Information provided:
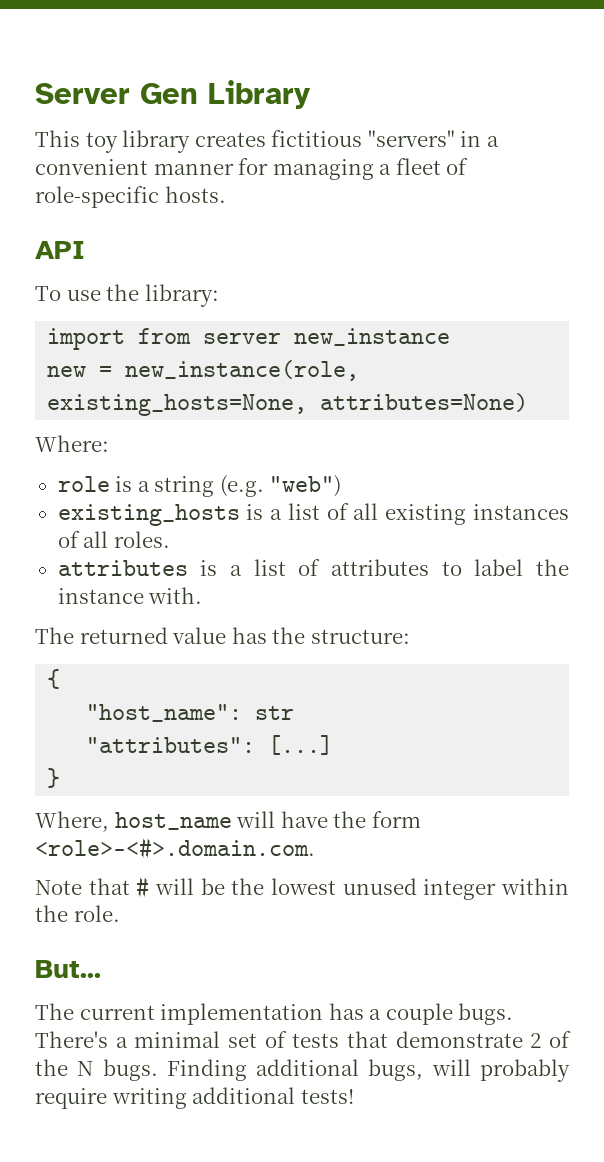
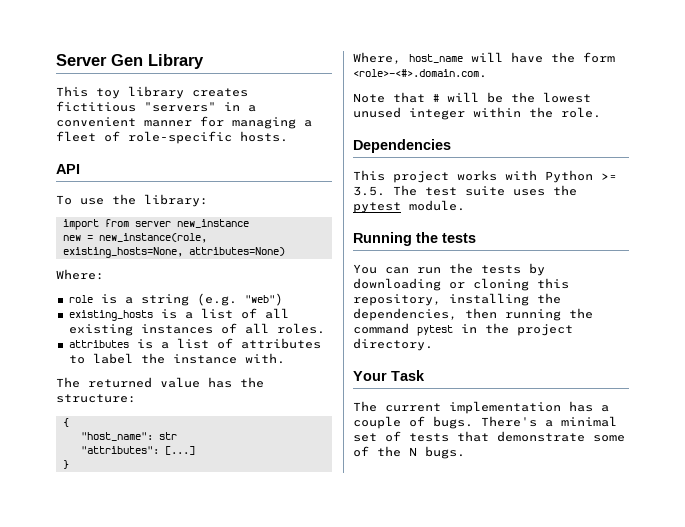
- But...
+ Dependencies
+ This project works with Python >= 3.5. The test suite uses the pytest module.
+ Running the tests
+ You can run the tests by downloading or cloning this repository, installing the dependencies, then running the command pytest in the project directory.
+ Your Task
- The current implementation has a couple bugs.
+ The current implementation has a couple of bugs.
- There's a minimal set of tests that demonstrate 2 of the N bugs. Finding additional bugs, will probably require writing additional tests!
+ There's a minimal set of tests that demonstrate some of the N bugs.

Required work:
Only the text of the entries above is to be given again, exactly, with the pictures left out.

Solution:
- But...
+ Dependencies
+ This project works with Python >= 3.5. The test suite uses the pytest module.
+ Running the tests
+ You can run the tests by downloading or cloning this repository, installing the dependencies, then running the command pytest in the project directory.
+ Your Task
- The current implementation has a couple bugs.
+ The current implementation has a couple of bugs.
- There's a minimal set of tests that demonstrate 2 of the N bugs. Finding additional bugs, will probably require writing additional tests!
+ There's a minimal set of tests that demonstrate some of the N bugs.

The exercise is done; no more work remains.